● **Task to carry out**: Repeat the stretch of entries below from the line with "Equity, 2017Q2: 350 -> none" through the line with "Equity, 2019Q2: none -> 0". Include both ends and add nothing.

● **Information supplied**:
────────────────────

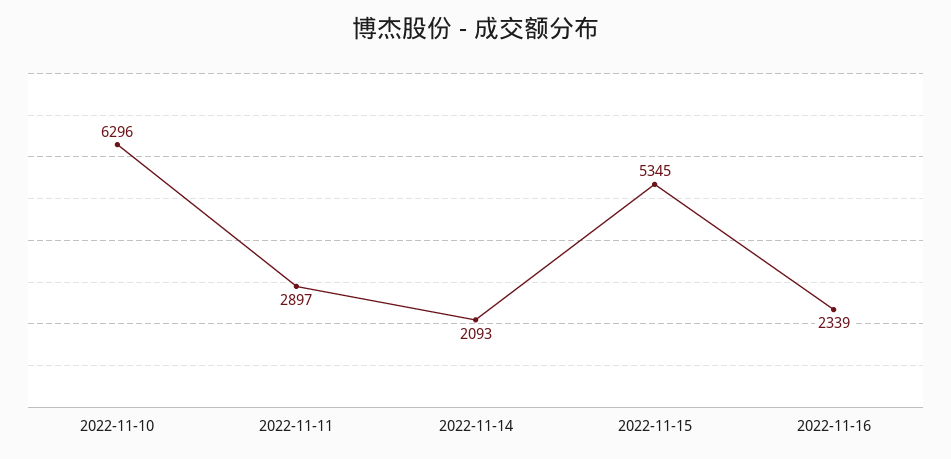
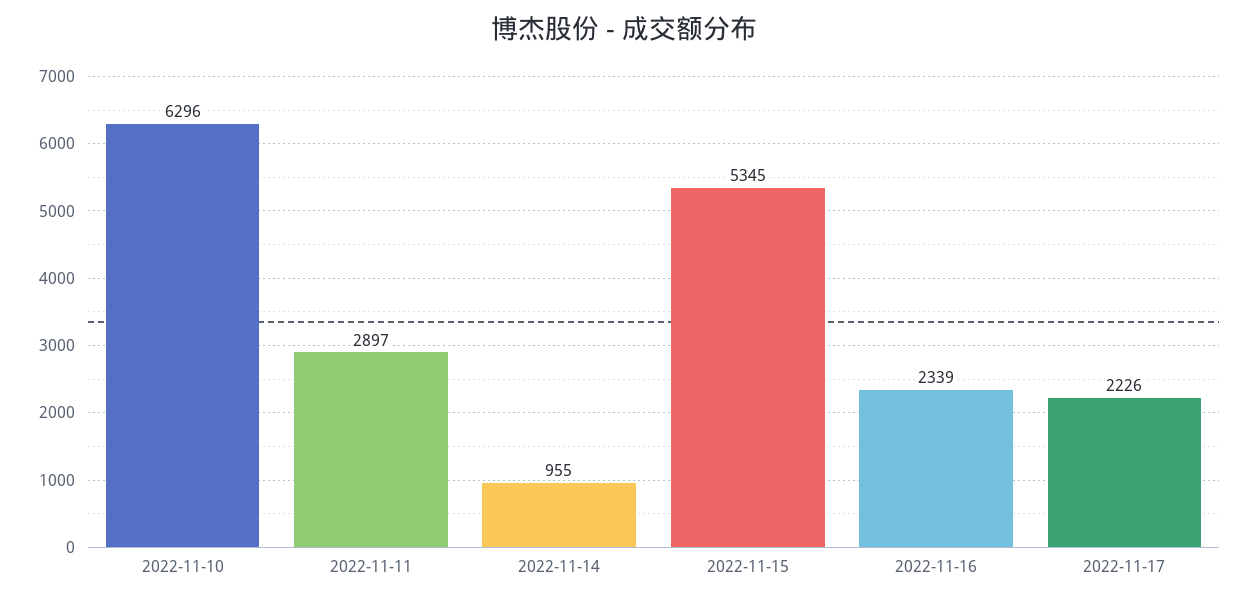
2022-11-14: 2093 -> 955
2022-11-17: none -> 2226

────────────────────

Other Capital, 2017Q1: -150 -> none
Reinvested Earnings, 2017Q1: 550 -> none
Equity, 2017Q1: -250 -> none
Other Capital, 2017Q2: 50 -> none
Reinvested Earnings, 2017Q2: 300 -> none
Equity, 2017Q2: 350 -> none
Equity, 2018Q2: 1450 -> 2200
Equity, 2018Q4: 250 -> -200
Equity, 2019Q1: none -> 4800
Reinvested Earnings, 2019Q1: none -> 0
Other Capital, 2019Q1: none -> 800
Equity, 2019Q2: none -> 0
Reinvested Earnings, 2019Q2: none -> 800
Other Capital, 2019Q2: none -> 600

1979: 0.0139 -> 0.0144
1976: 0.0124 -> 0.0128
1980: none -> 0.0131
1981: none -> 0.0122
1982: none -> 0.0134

────────────────────

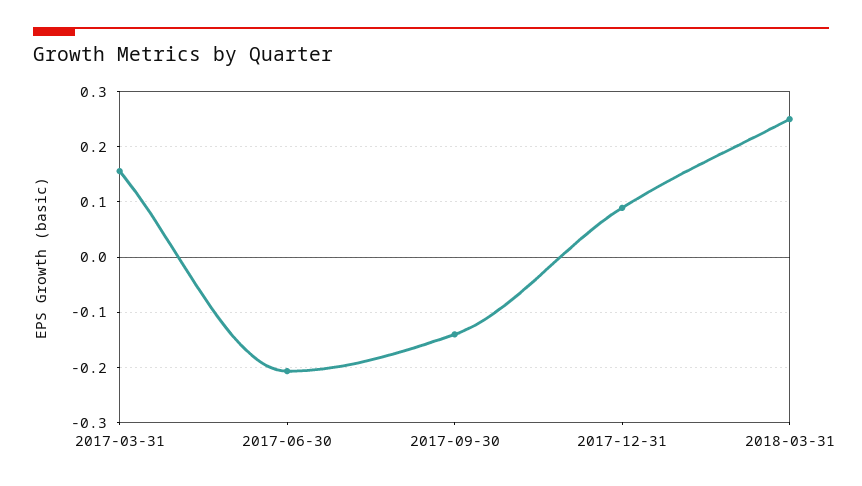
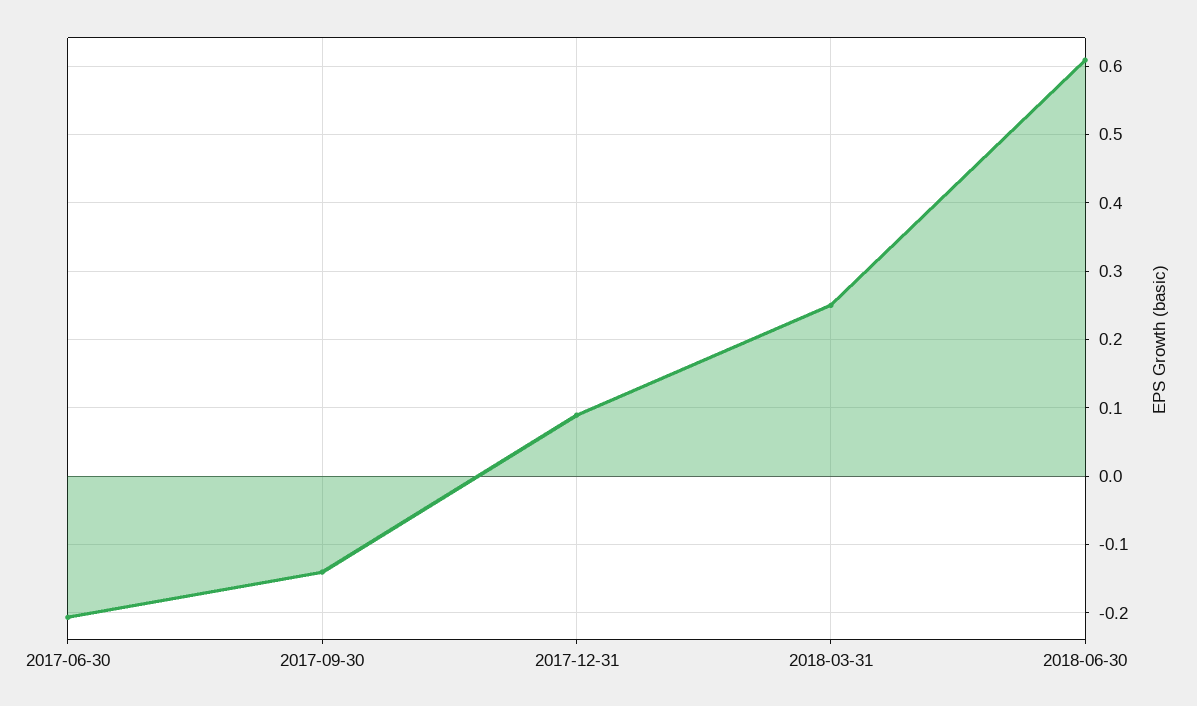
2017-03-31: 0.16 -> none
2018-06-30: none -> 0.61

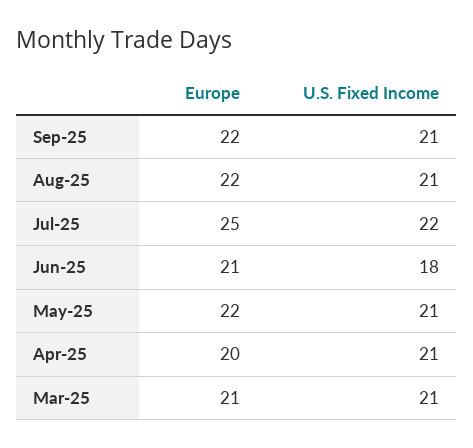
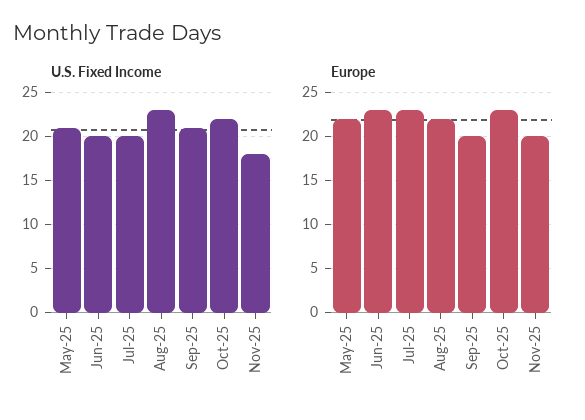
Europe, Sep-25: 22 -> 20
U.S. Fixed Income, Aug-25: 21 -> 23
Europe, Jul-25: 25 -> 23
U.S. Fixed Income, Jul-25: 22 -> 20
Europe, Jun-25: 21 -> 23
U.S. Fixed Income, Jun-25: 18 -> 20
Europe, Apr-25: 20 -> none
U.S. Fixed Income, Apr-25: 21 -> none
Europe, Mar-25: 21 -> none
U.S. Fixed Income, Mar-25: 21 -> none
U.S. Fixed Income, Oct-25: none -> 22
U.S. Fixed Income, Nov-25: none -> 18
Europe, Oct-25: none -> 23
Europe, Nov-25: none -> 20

────────────────────

● **Written answer**:
Equity, 2017Q2: 350 -> none
Equity, 2018Q2: 1450 -> 2200
Equity, 2018Q4: 250 -> -200
Equity, 2019Q1: none -> 4800
Reinvested Earnings, 2019Q1: none -> 0
Other Capital, 2019Q1: none -> 800
Equity, 2019Q2: none -> 0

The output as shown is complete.